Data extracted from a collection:
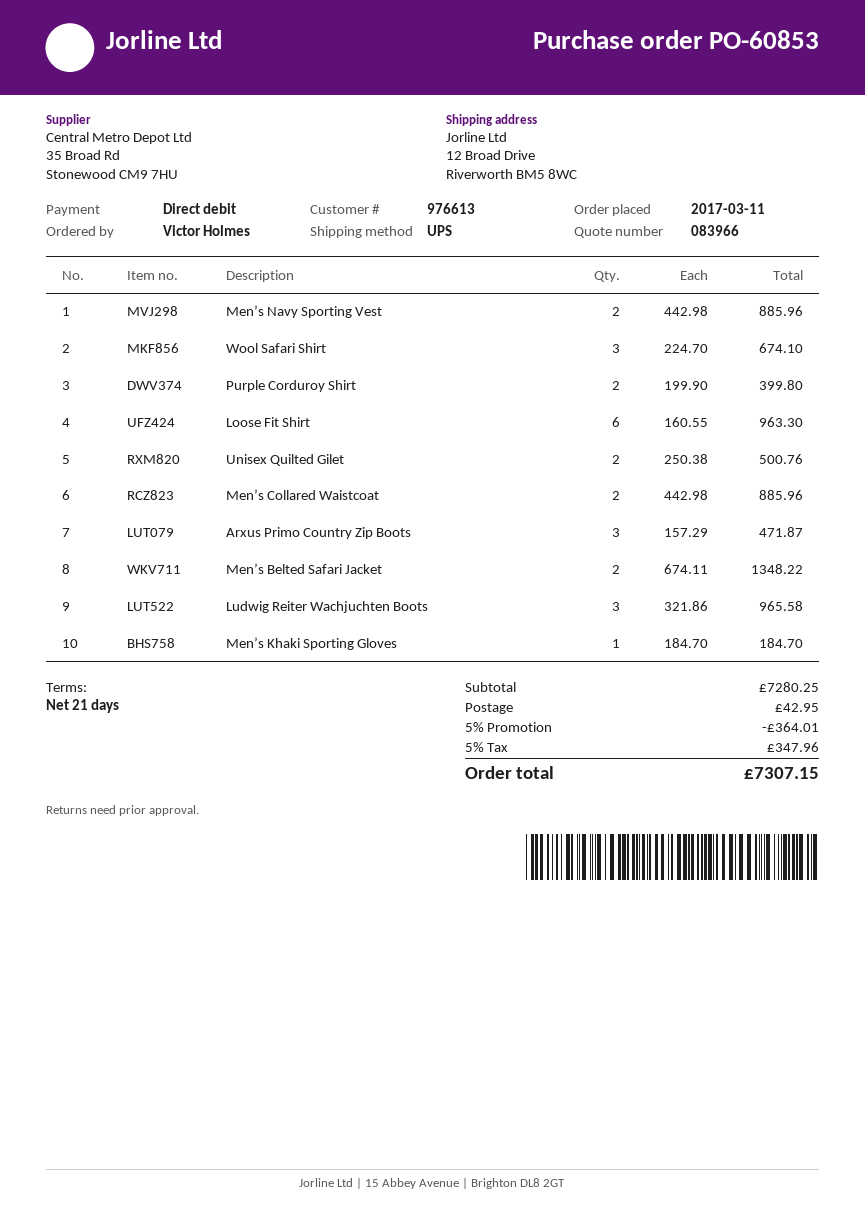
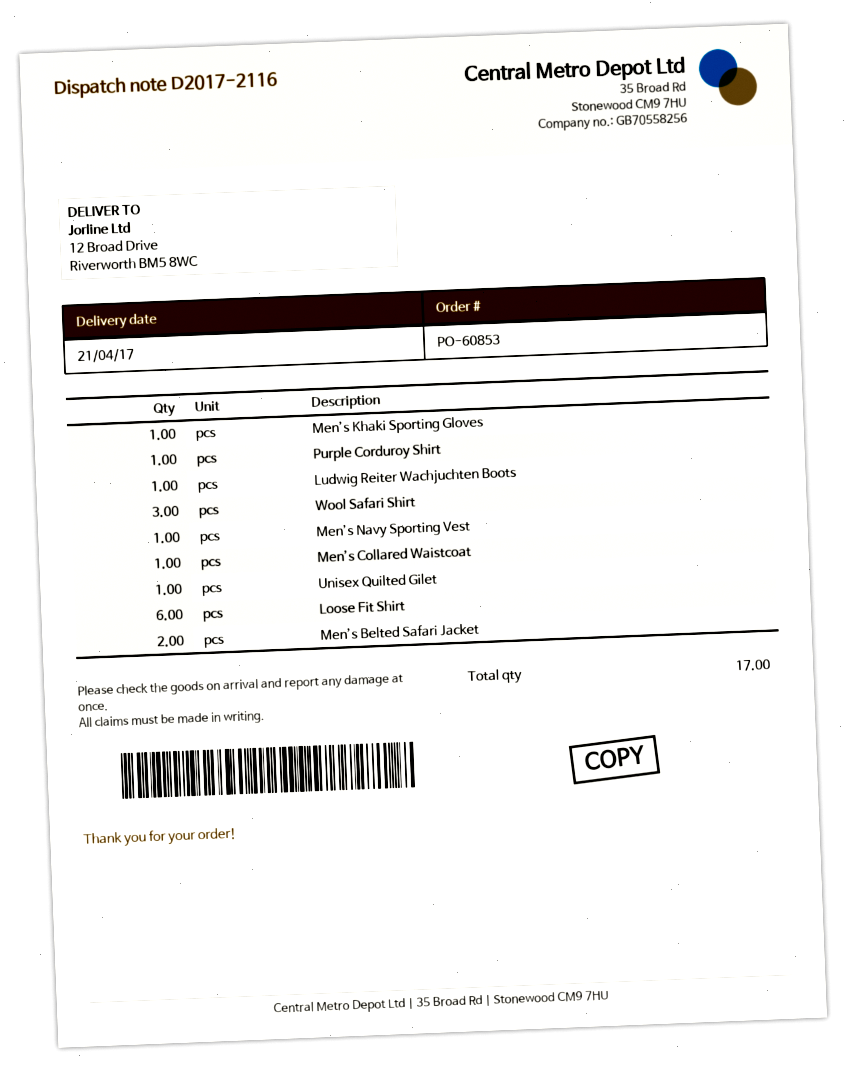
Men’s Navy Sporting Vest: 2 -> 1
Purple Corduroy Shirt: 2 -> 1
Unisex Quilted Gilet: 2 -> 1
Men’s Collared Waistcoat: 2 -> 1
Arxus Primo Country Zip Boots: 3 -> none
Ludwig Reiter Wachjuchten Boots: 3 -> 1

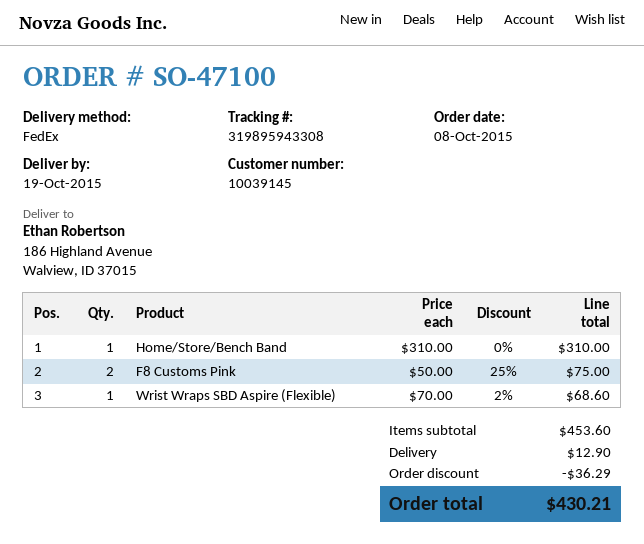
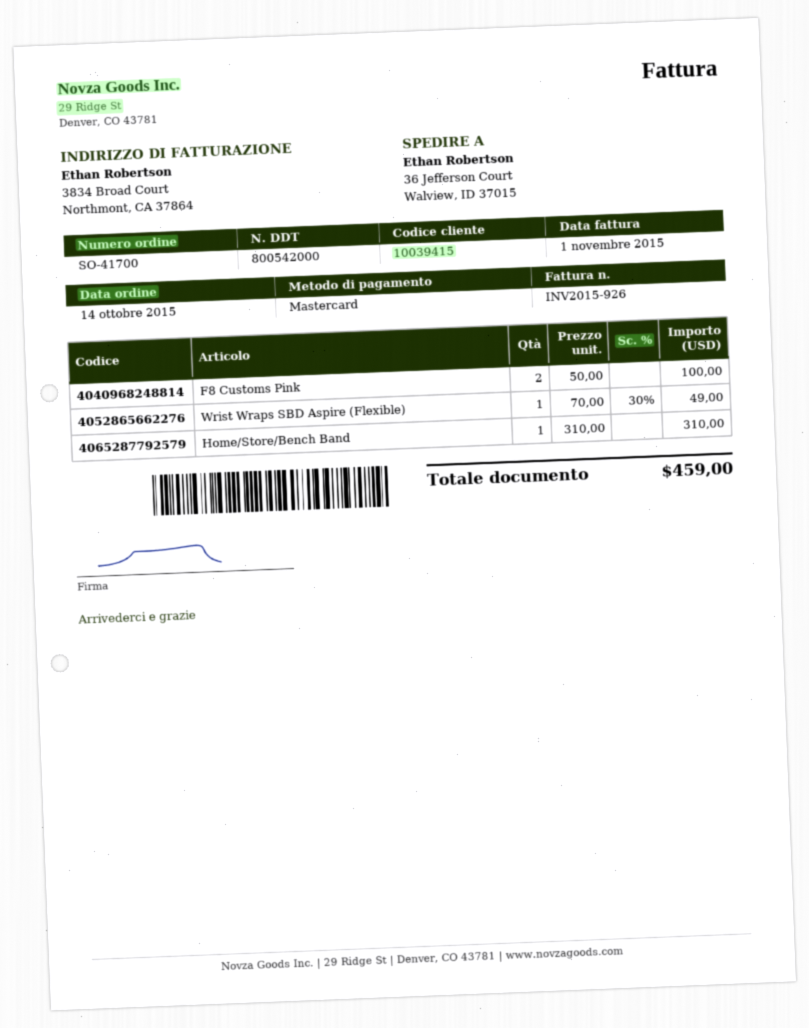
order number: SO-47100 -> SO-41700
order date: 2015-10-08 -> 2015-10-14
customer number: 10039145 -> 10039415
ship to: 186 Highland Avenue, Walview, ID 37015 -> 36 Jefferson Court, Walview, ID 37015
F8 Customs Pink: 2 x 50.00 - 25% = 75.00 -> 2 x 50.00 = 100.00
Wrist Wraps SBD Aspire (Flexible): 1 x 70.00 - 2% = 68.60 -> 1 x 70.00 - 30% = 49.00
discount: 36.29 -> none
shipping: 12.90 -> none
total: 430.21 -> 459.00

### What is required:
Output only the lines from the one holding "discount: 36.29 -> none" through the last line above, exactly as they appear.

### Your solution:
discount: 36.29 -> none
shipping: 12.90 -> none
total: 430.21 -> 459.00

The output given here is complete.